Classification using Accelerator#

Introduction#

We will use the Neural Compiler and the MXA to classify real images with open source pre-trained models. In this tutorial we will use a ResNet50 model to classify some images from the imagenet dataset.

Note

This tutorial assumes a four chip solution is correctly connected.

Download and Compile the Model#

Use the keras API to download a pre-trained ResNet50 model and then compile to a .dfp with the Neural Compiler. From the command line run the following:

python3 -c "import tensorflow as tf; tf.keras.applications.ResNet50().save('resnet.h5');"
mx_nc -v -m resnet.h5 -c 4

In the current working directory, you should now have resnet.h5 (keras) and resnet.dfp (memryx) files. The .dfp file is the static compiled model which will be loaded onto the accelerator for inferencing.

Note

You can download the file resnet.h5 directly from this link resnet.h5.

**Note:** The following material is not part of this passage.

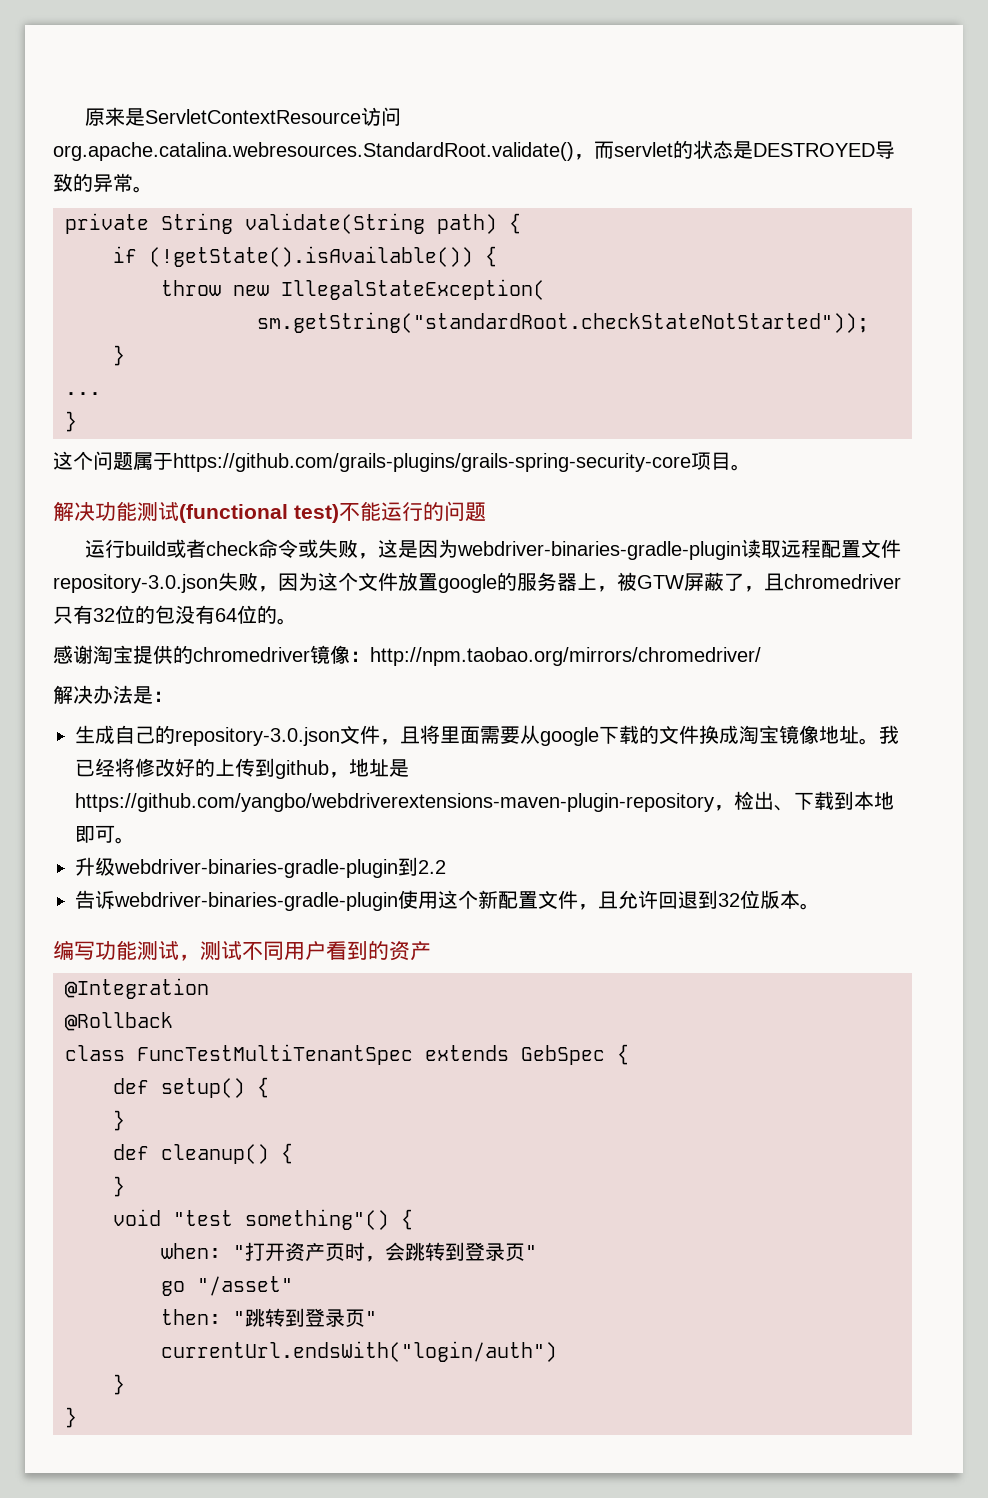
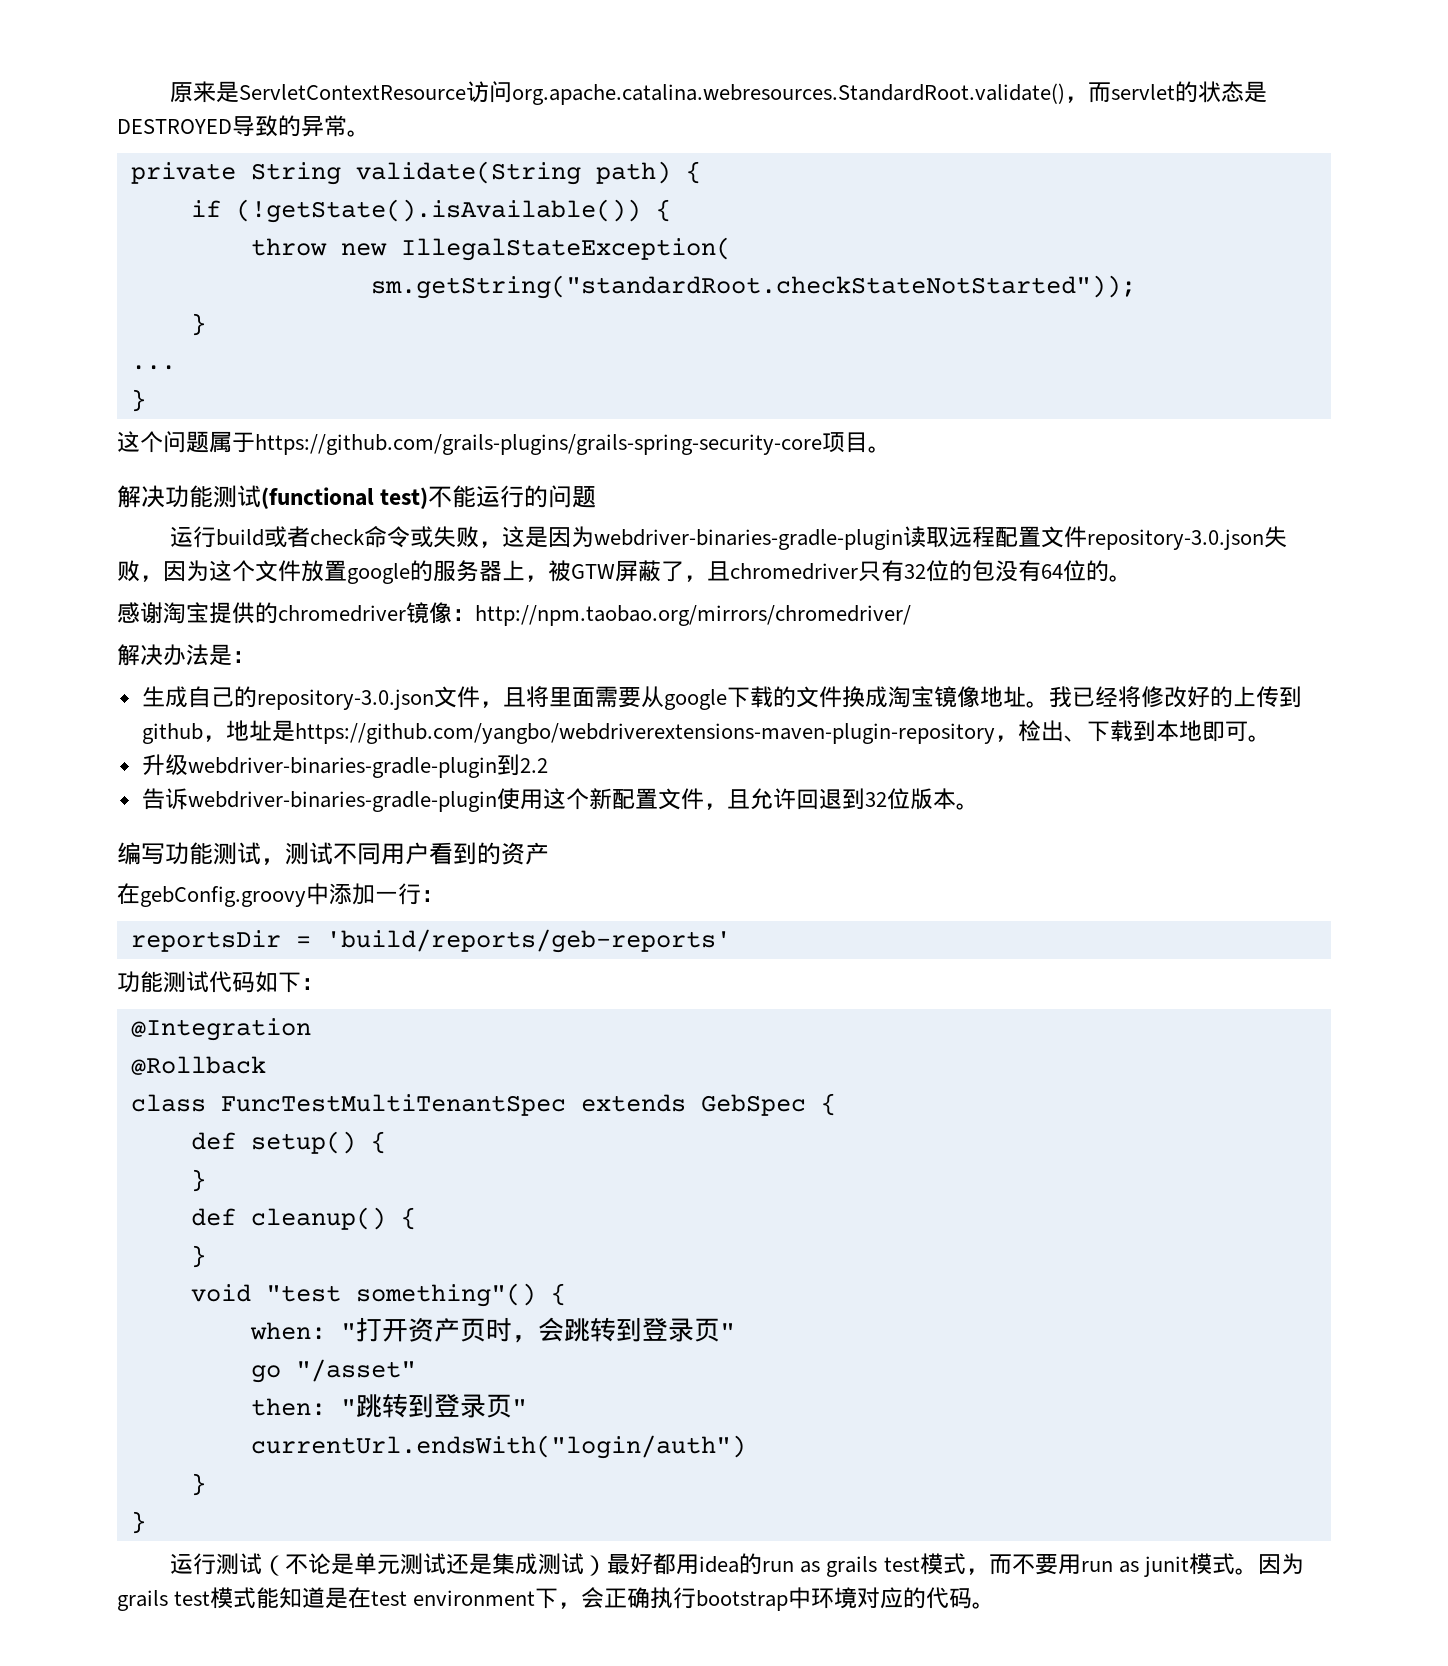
+ 在gebConfig.groovy中添加一行：
+ reportsDir = 'build/reports/geb-reports'
+ 功能测试代码如下：
+ 运行测试（不论是单元测试还是集成测试）最好都用idea的run as grails test模式，而不要用run as junit模式。因为grails test模式能知道是在test environment下，会正确执行bootstrap中环境对应的代码。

Download 100 images of ImageNet#

The following code will need some test images to work with. We provide 100 images from the imagenet 2012 validation dataset with ground truth labels. Download imagenet100 and untar using the command below.

tar -xvzf imagenet100.tar.gz

Image loading + Preprocessing#

Python

Now, let’s write some python code to load the images into a numpy arrays and preprocess (resize + rescale). This will prepare them for inferencing. In a python file add the following lines:

import os, glob
from PIL import Image

os.environ['TF_CPP_MIN_LOG_LEVEL'] = '2'
import tensorflow as tf
from tensorflow import keras
tf.compat.v1.logging.set_verbosity(tf.compat.v1.logging.ERROR)

import numpy as np
from memryx import NeuralCompiler, AsyncAccl, SyncAccl
import time 

# Make sure to configure the path correctly to point to the downloaded dataset
imagenet_path = 'imagenet100'

# Load ground_truth
with open(imagenet_path+'/ground_truth', 'r') as f:
    ground_truth = f.read().split('\n')[:-1]

# Load images
image_paths = glob.glob(imagenet_path+'/*.JPEG')
image_paths.sort()

images = []
for image_path in image_paths:
    image = np.array(Image.open(image_path).resize((224,224)))
    # Handle grey-scale images
    if image.shape == (224,224):
        image = np.repeat(image[:,:,np.newaxis], 3, axis=2)
    # Preprocessing (shift+scale)
    image = keras.applications.resnet.preprocess_input(image)
    images.append(image.astype(np.float32))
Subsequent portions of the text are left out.